One of the central themes to what we’ve learned this past semester has been the iterative nature of Athens as a city. Athens is a city of innumerable layers, intertwined and stack upon one another to become the city that stands today. Throughout its history it has reinvented itself over and over, constantly changing and redefining itself. Most everything in Athens has a rich history, either literally or symbolically. How have Athenians and foreigners alike taken the objects of storied history in Athens and made them their own? What does it mean to reinterpret, repurpose, or reuse buildings, objects, and ideas? How does the manner of interpretation affect its relation to Athens, past and present?

Image 1. Angell Hall at the University of Michigan, with a classically inspired façade. Taken by Dwight Burdette, 2017.

            One of the most common and visible examples of the continuous reuse of Greek style and ideas in through the architectural proliferation of the Doric, Ionic, and Corinthian building styles of ancient Greece throughout the West, best emphasized by what I would call the flood of the fluted column. The spread of the classical architectural style is widespread here at the University, with numerous academic buildings tying themselves to antiquity through colonnades and facades that imitate the Doric and Ionic temples of ancient Athens. One of the more visible examples of this is the Angell Hall entrance façade, a huge and striking interpretation of a Doric temple entrance. The Classical architecture is an attempt by the architect to legitimize the building and the University, by visually associating the building and therefore the school with what is to be considered the foundation of intellectual civilization. However, this imitation-oriented classical style is not the only, or most striking, way to engage in dialogue with Ancient Athens and classical Greek architecture.

Image 2. Megaron – The Athens Concert Hall, a modern interpretation of a great hall found in ancient Greek palace complexes. Taken by Stefanos Karamanian, 2010.

            The Athens Concert Hall, home to numerous performance venues where world-renowned artists of music and theater come to inspire and entertain the people of Athens, takes a more architecturally interesting approach. The style of the building is modern, from an elemental perspective there are no single piece which is distinctly classical, yet it is still a classical building in a sense. Structurally, the building is a “modern retelling of the great rectangular halls of a megaron (ancient Grecian palace complex)” (Sinanidis 2018). It heralds back to ancient Greece by combining classical structure with modern style. This confluence leads to a sense that the building is new yet timeless. It feels and looks distinctly Greek without leveraging any of the tropes of Greek architecture found over and over in Western architecture. In doing so it creates a place for modern Greeks which both acknowledges their link to antiquity and to their past without ignoring the present. For many, especially Westerners, Greece is a place frozen in a period that ended millennia ago; this building both acknowledges that past but also subverts it, revitalizes it for 21st century Greeks and 21st century Athens. The Athens Concert Hall is one of many buildings in Athens which brings Greek past into Greek present, all the while redefining it to fit into the modern age.

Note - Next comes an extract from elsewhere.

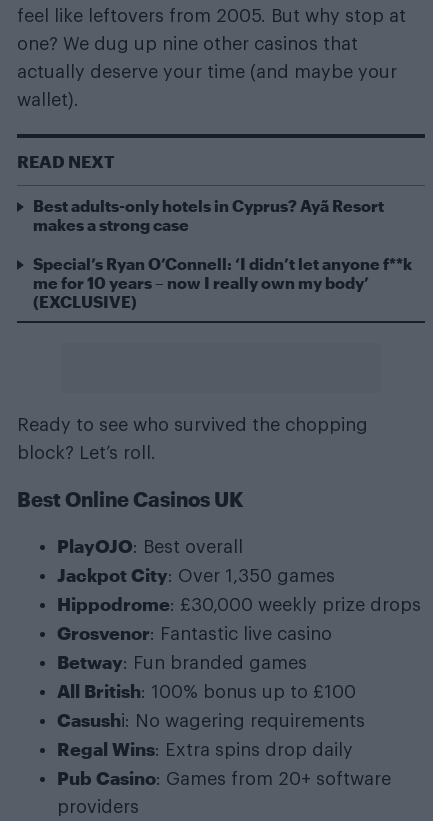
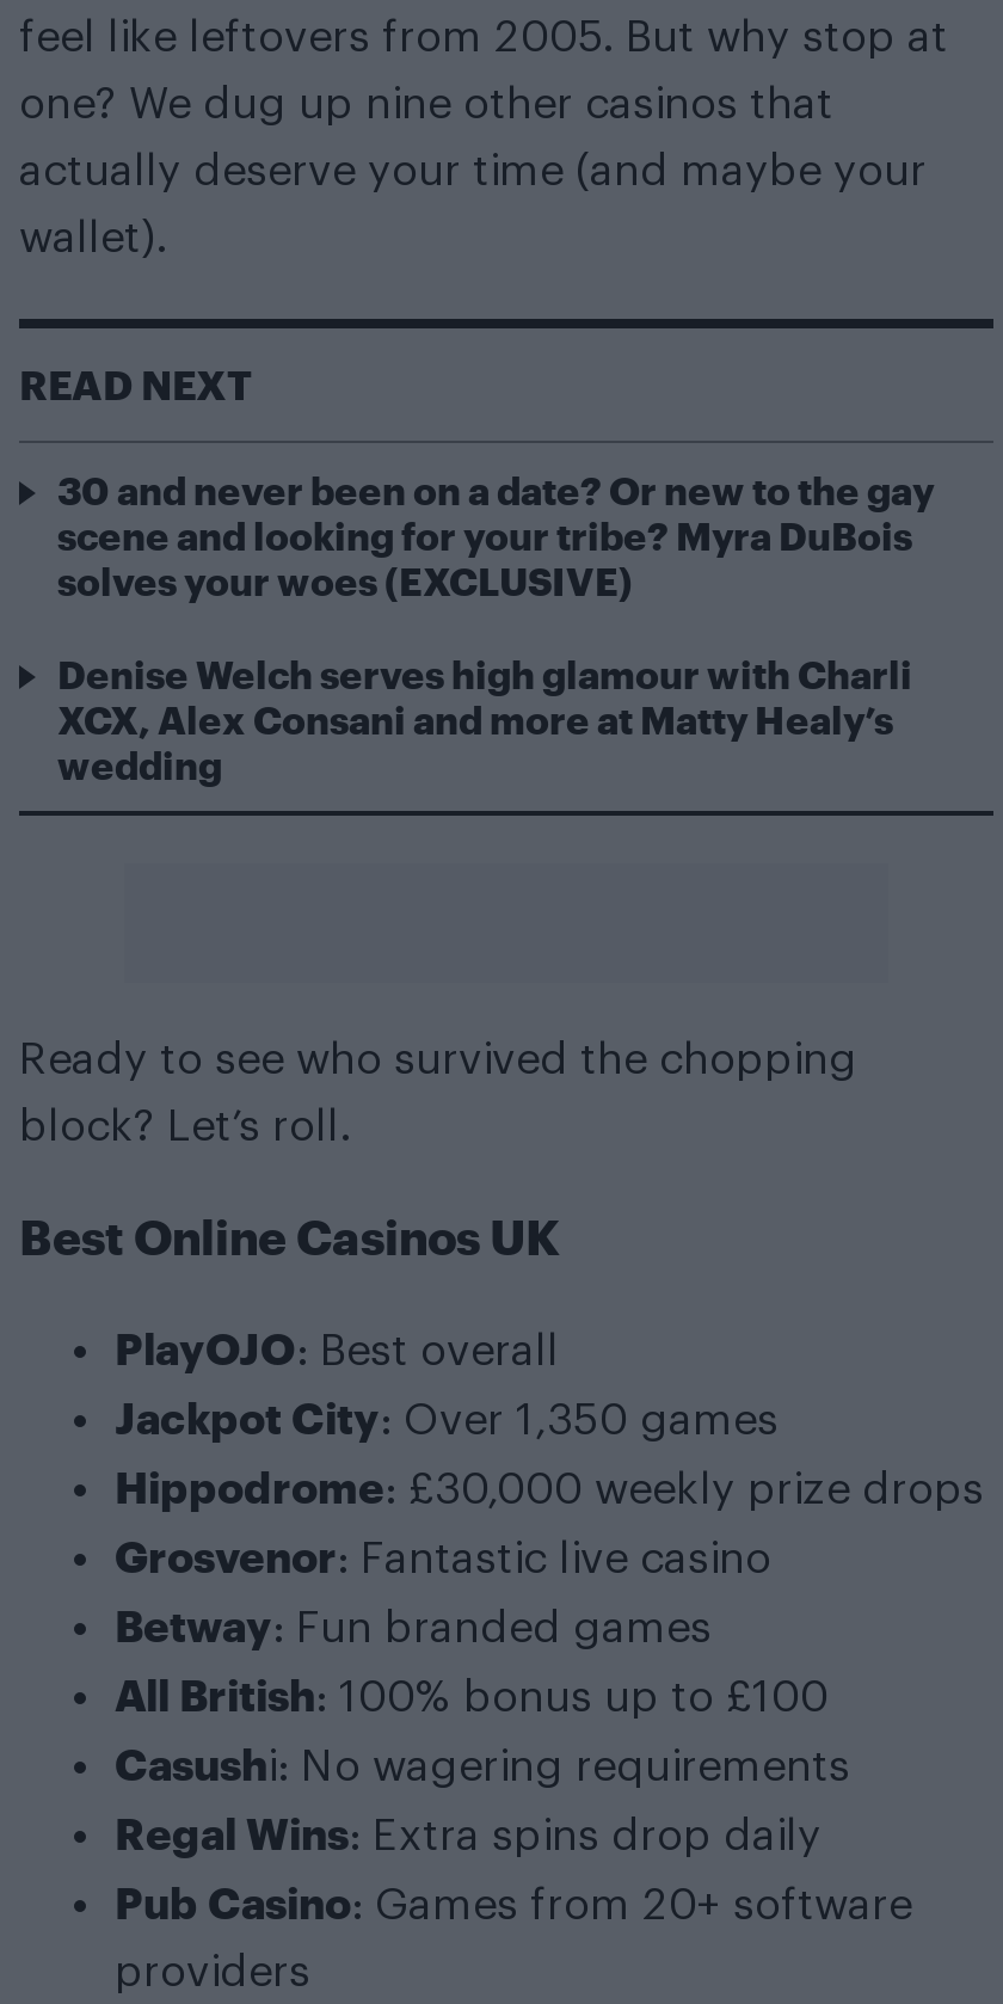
[33,196,384,234] Best adults-only hotels in Cyprus? Ayã Resort | makes a strong case -> [57,465,934,601] 30 and never been on a date? Or new to the gay | scene and looking for your tribe? Myra DuBois | solves your woes (EXCLUSIVE)
[33,254,412,311] Special’s Ryan O’Connell: ‘I didn’t let anyone f**k | me for 10 years – now I really own my body’ | (EXCLUSIVE) -> [57,649,912,785] Denise Welch serves high glamour with Charli | XCX, Alex Consani and more at Matty Healy’s | wedding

Image 3. The Entrance of the new Acropolis Museum, a synthesis of modern architecture and excavated ruins. Taken by Nikos Daniilidis, 2019.

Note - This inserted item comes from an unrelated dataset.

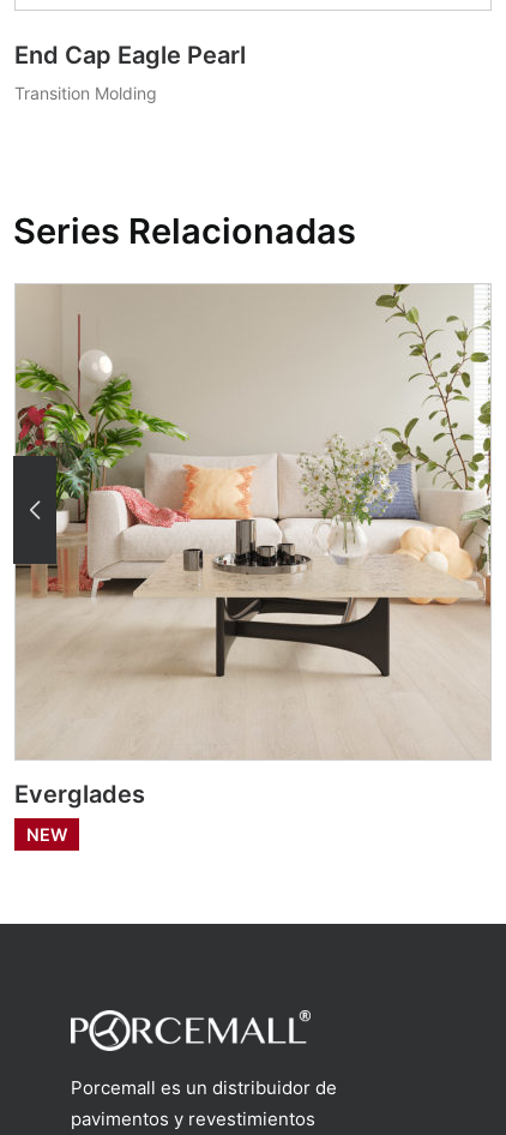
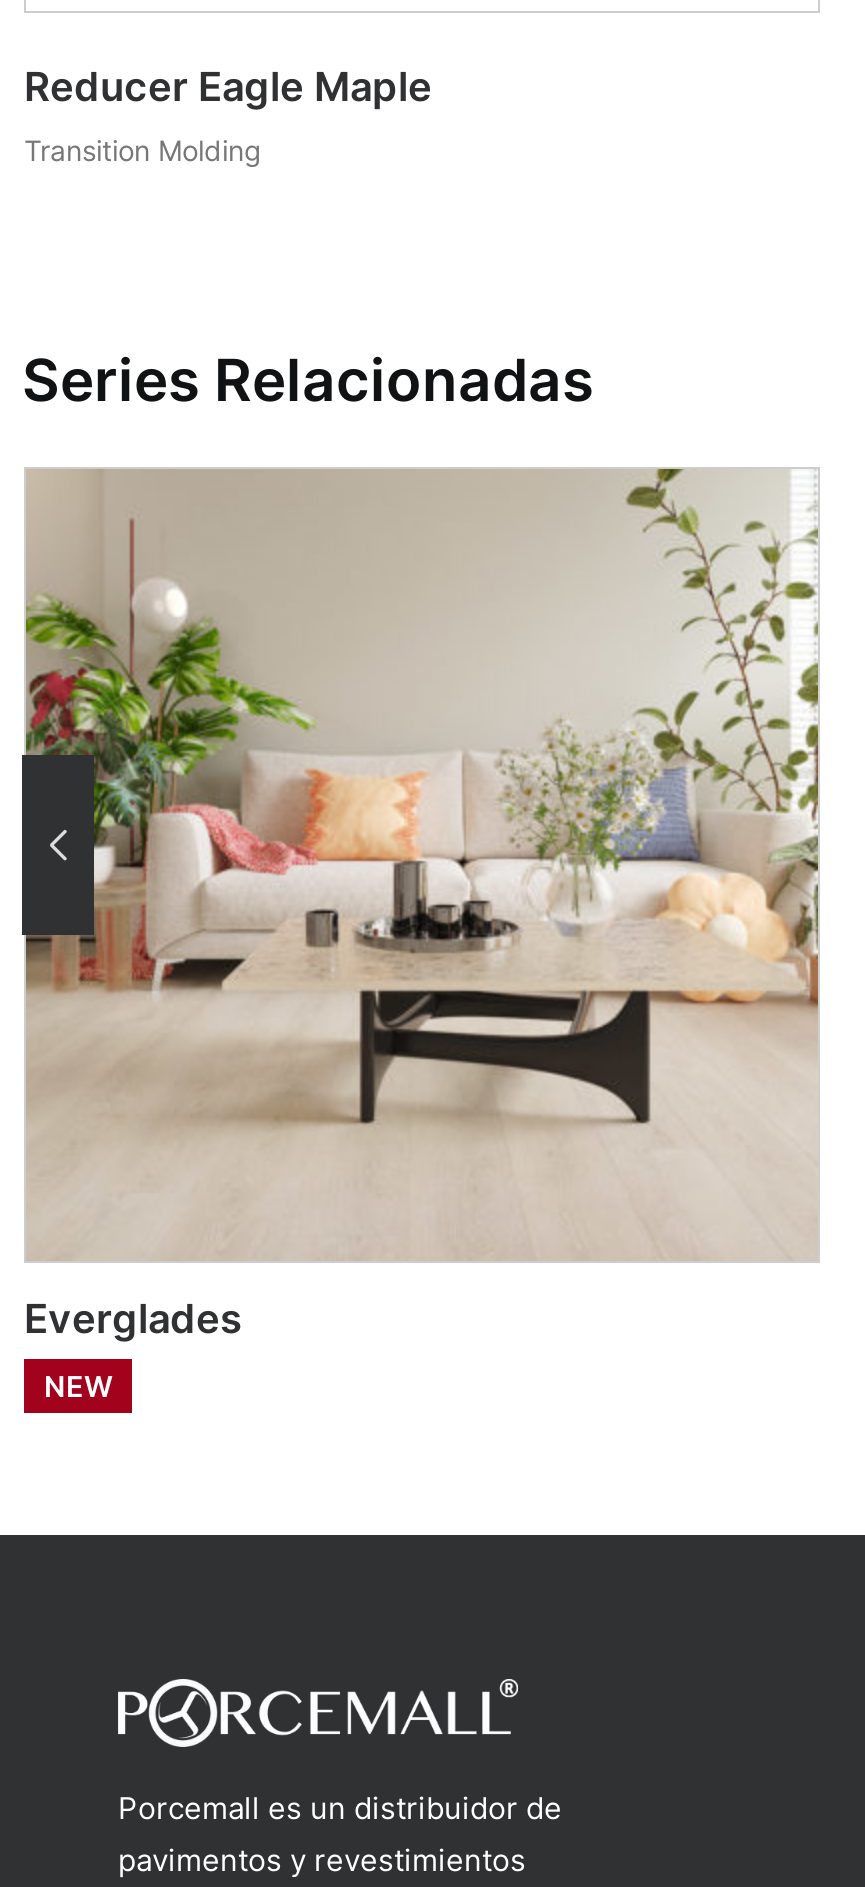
[14,41,246,70] End Cap Eagle Pearl -> [24,63,432,111] Reducer Eagle Maple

            The new Acropolis Museum, built in 2011, features a striking modern entrance that heralds back to classical Greek architecture through its sheer scale alone. The massive stone columns and roof slabs inspire wonder and awe at the combination of size and beauty in a single building. However, the adaption of Athens in this entrance is not found the style of the entrance, but rather through the dialogue between the entrance and the ground it’s built on. The entrance is elevated above an architectural site, full of ruins of ancient Athenian dwellings, visible through the floor and over a railing below. There is an integration of old in new, not through style, but through physical juxtaposition of the modern and the ancient. There was deliberate choice to preserve the past, to honor it, while simultaneously reusing it for modern times. The site is both frozen in time and untethered from it, defined by the interaction of past and present, anchoring antiquity to modernity through space.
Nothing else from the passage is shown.